» **Task directions**
From the entries below, extract every line that includes the word "none".

» **Data listing**
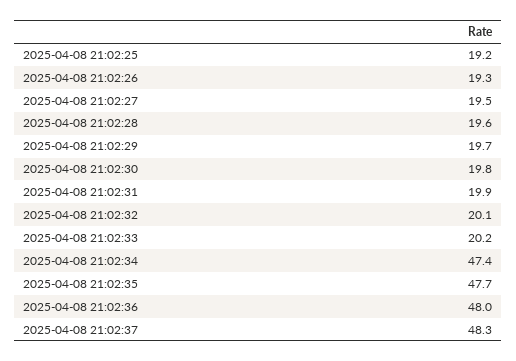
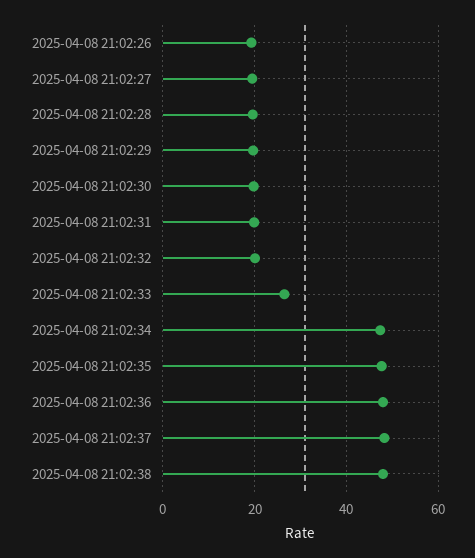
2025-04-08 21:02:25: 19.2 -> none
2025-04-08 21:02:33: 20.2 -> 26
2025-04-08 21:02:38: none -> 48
--
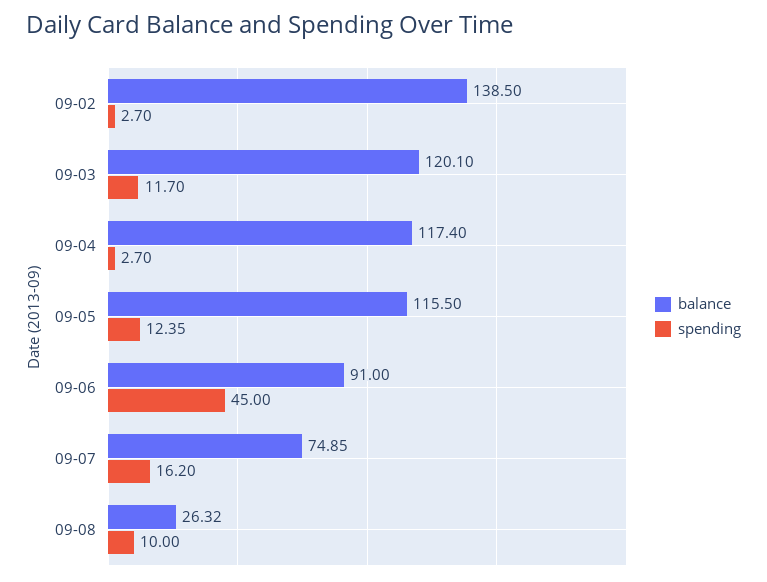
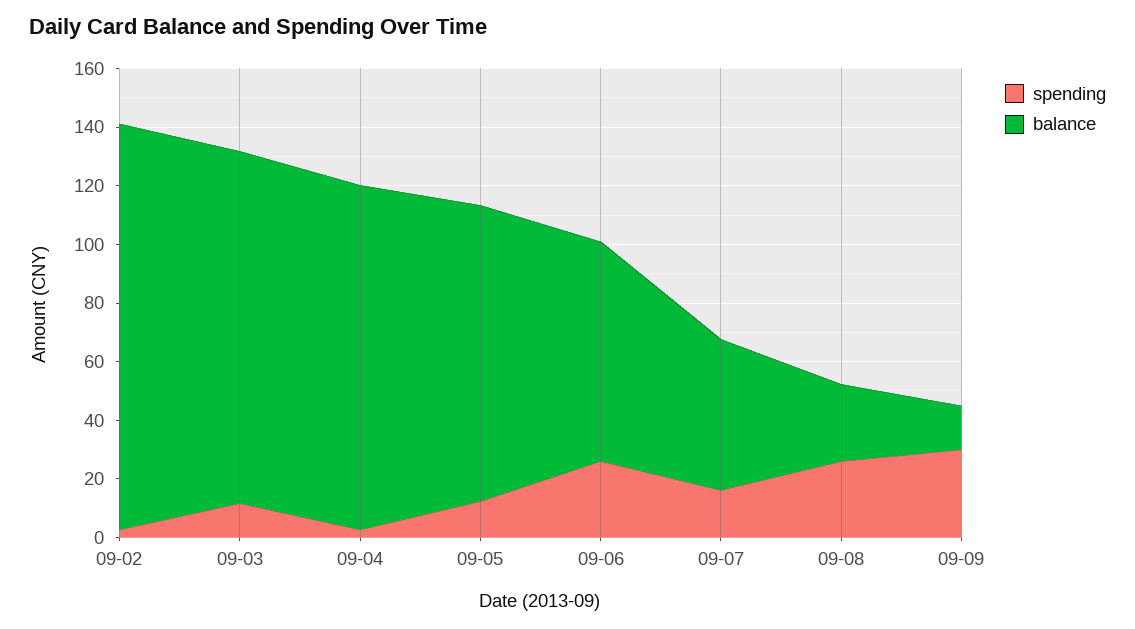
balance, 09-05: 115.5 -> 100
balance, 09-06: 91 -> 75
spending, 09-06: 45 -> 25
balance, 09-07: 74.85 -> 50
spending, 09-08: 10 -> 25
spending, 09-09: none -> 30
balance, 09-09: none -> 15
...
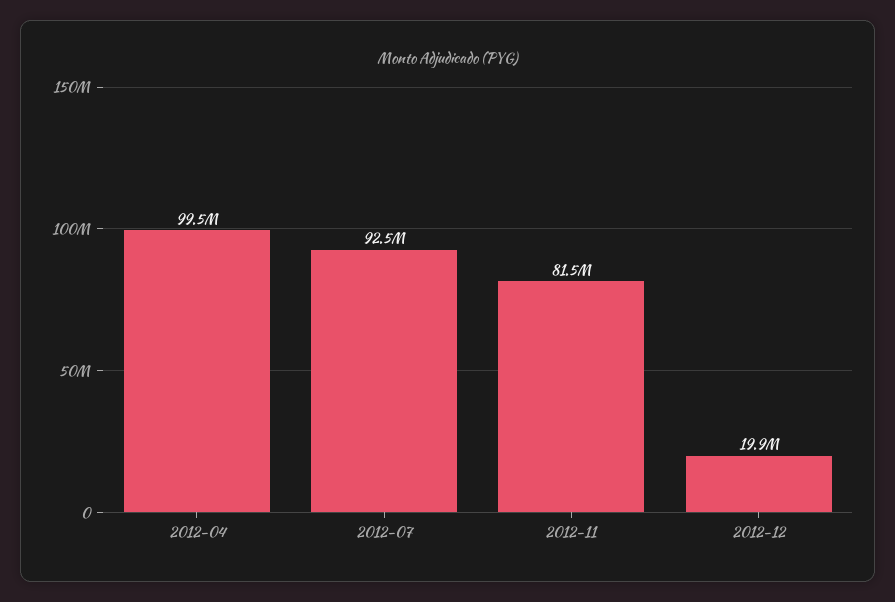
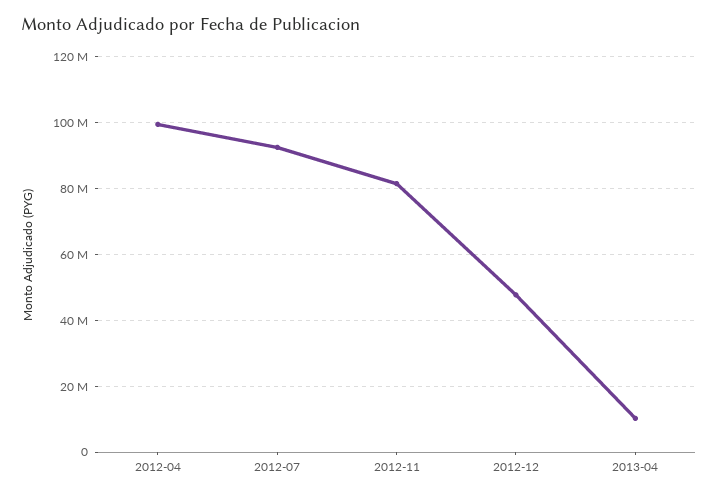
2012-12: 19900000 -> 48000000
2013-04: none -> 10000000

» **Answer for the task**
2025-04-08 21:02:25: 19.2 -> none
2025-04-08 21:02:38: none -> 48
spending, 09-09: none -> 30
balance, 09-09: none -> 15
2013-04: none -> 10000000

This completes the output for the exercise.